Ayla is also fated for some bigger role in the development of the human kind. She has some inkling that this is the case, but dreams of living a normal life with Jondalar and hopefully a family.

As yet, we don't know what will happen to Ayla, and that is because the series is incomplete.

There are five books in this series with the sixth and final book scheduled to be released next year. Auel began the series in the lat 1970's, so it is about time that we got to read the end. The novels are:
  • The Clan of the Cave Bear,
  • The Valley of Horses,
  • The Mammoth Hunters,
  • The Plains of Passage, and
  • The Shelters of Stone.
For as much as I love this series of books, I do have a lot of quibbles with it.

The Clan of the Cave Bear was a really excellent book. It had the perfect blend of story and historical information. Unfortunately, as the books progressed, Auel seemed to become more concerned with showing off her knowledge of the era in which the story was based. You are increasingly given long winded descriptions of landscape and social and cultural practices. Not that this isn't interesting, but Auel takes it so far that it makes me feel as if she is showing off her knowledge rather than telling the story.
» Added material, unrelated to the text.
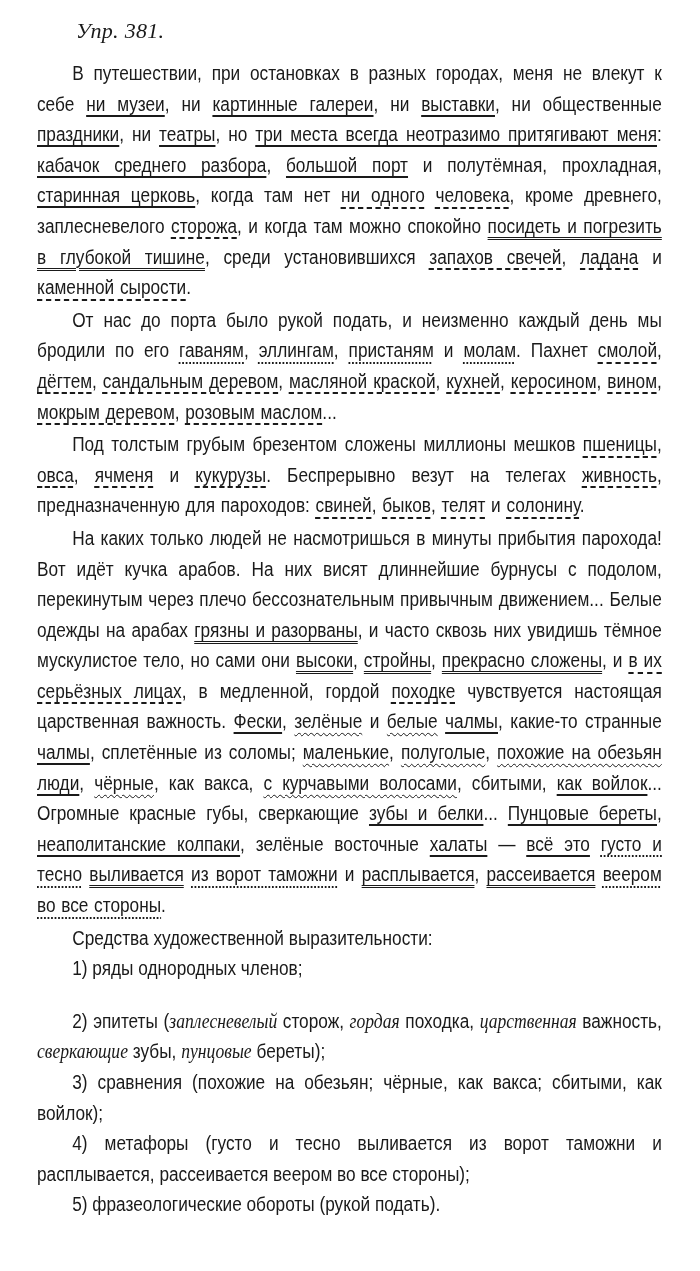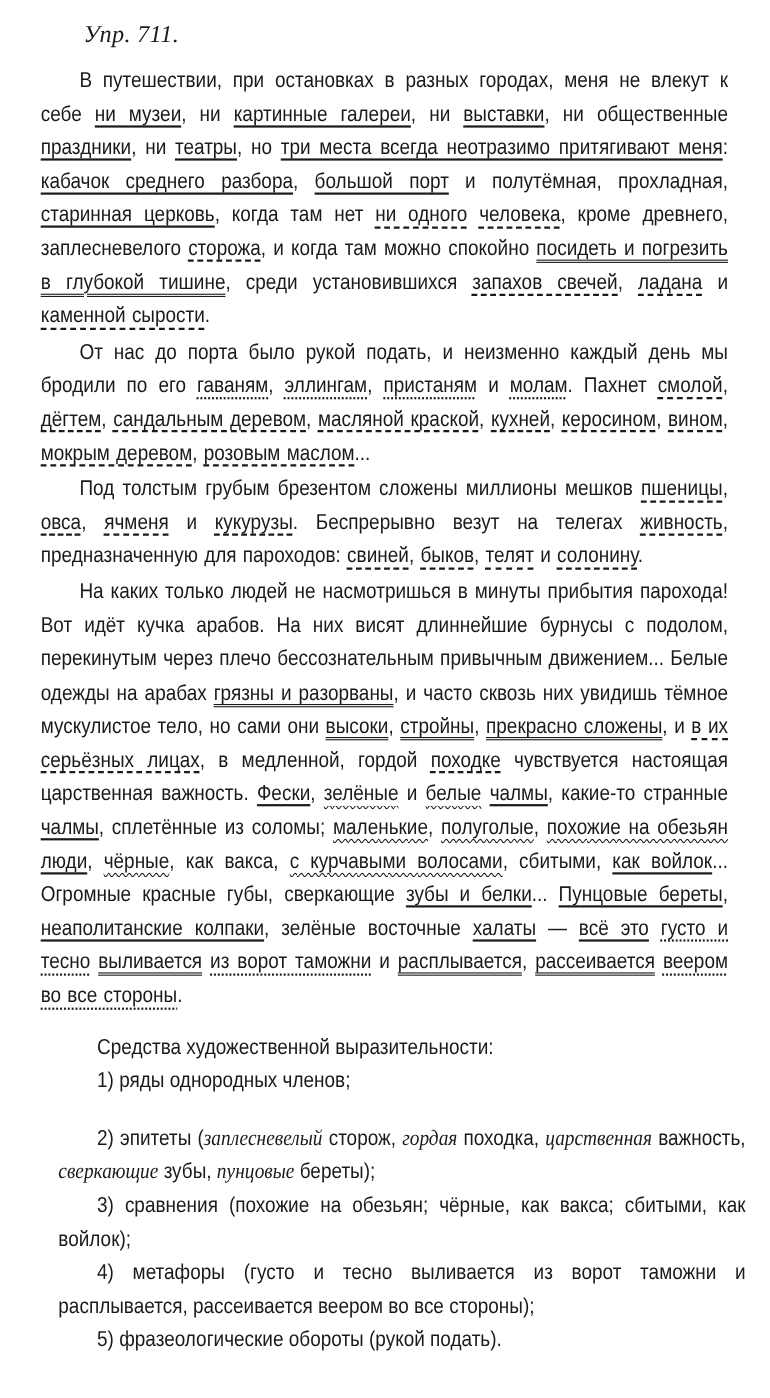"Упр. 711." div.title { text: 711 -> 381 }
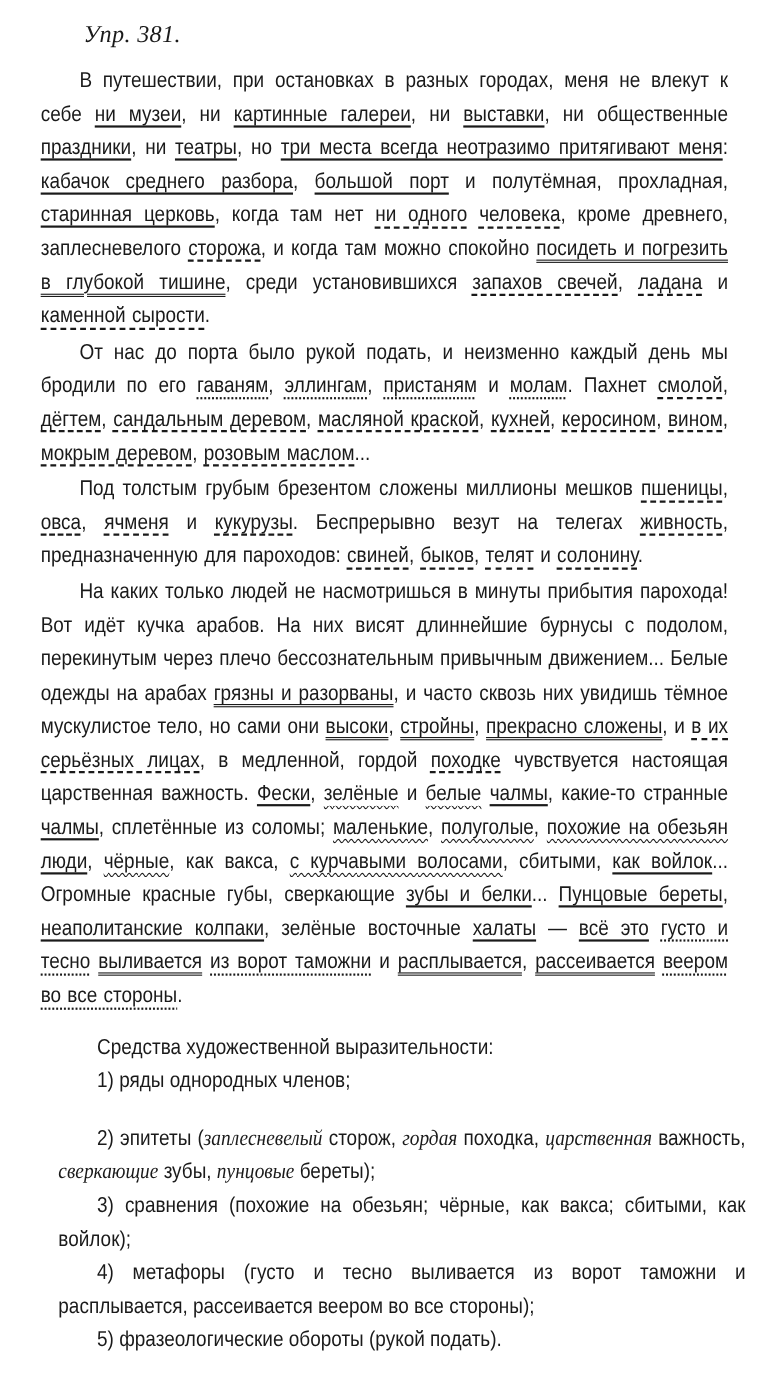"Средства художественной выразительности:" .list { margin: 16px -> 0 }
Another complaint is in relation to the sex scenes between Ayla and Jondalar. Don't get me wrong, I like a good sex scene.... but these are not good. They read as if they are out of Mills and Boon and yet these books should be so much better than Mills and Boon. The sex is just so cheesy and cliche it is difficult to read.

Finally - the fact that this series has been going for so long! I love this series of books (despite my complaints) and it really annoys me that I have had to wait since 2002 for the next instalment of the books.
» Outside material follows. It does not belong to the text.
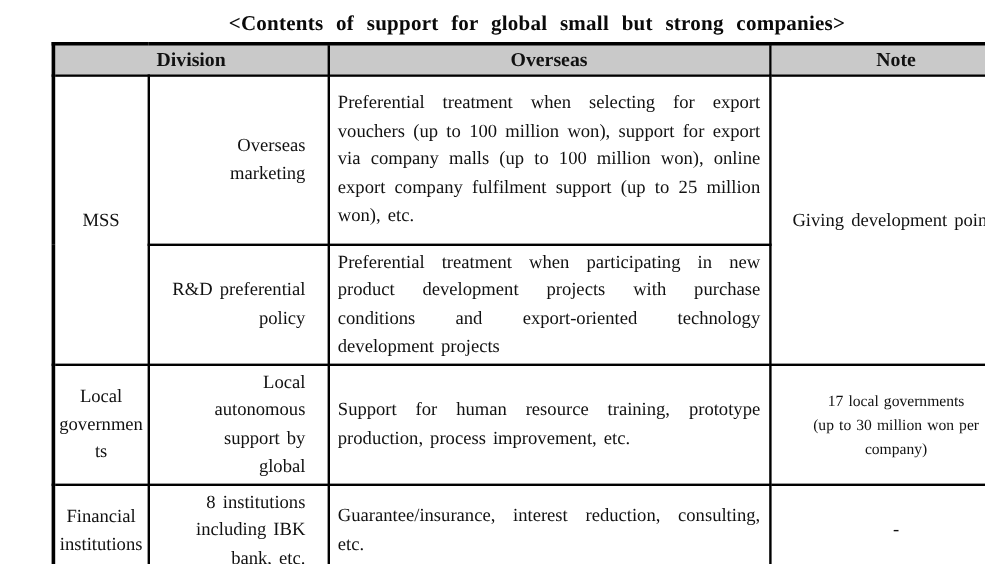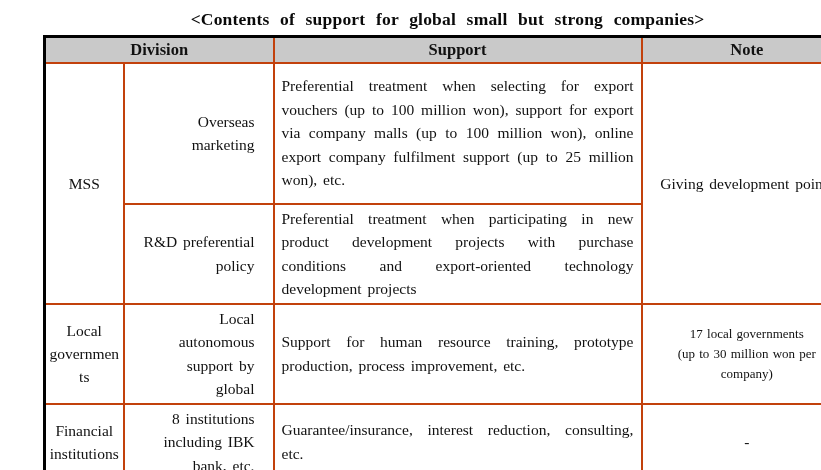"Division" .support-table th, .support-table td { border: 2px solid #c2410c -> 2px solid #000000 }
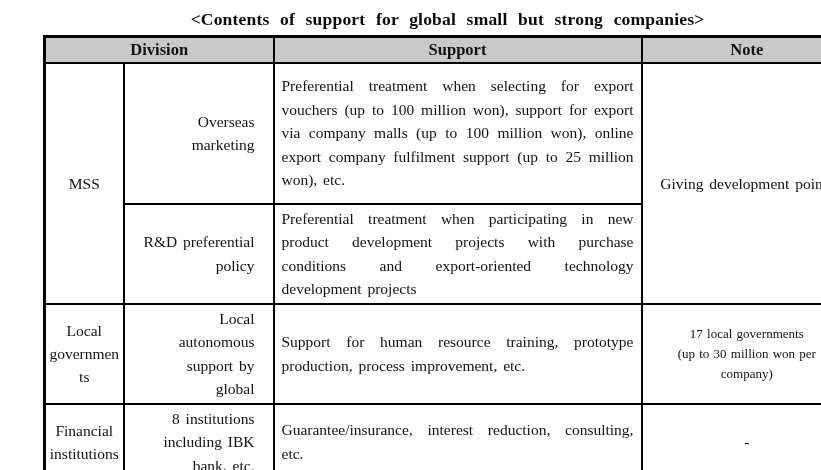"Support" th { text: Support -> Overseas }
How can it possibly take someone 30 years to complete a series. It doesn't seem fair to the fans. The cynical side of me thinks that it is because Auel is spending so much time researching it so that she can bore us with limitless detail instead of just getting on with the story of Ayla and Jondalar, which is what we are all reading the series for.

Please don't let my complaints get in the way of you reading this story - I complain because I love the books so much! I re-read this series all the time, and have re-read the first three this year for the umpteenth time. The Mammoth Hunters (the third instalment) is my favourite of all. Truth be told, I often consider naming my first born daughter Ayla after the character in these books.

If you are looking for something interesting and factual whilst being a little bit trashy at the same time - with a good dose of romance thrown in, this is the series for you. No wait.... this is a series for everyone!


What kind of read is this?
Although each book looks very thick, they are very easy to read. It is historical fiction meets romance, and it is fabulous.

Do I recommend this book?
I recommend all of them, The first and the third in the series are my favourites.

Do I recommend that you buy this book?
Without hesitation. They are just as good each time you read them.

Star Rating

8 / 8

Everyone should read them - they are totally amazing. I am in love.

Has anyone else read this series? What do you think of them? Did you know that the sixth was coming out next year and that it will be the last? I didn't, but I am very excited about it. I only hope that it ends well and explains everything.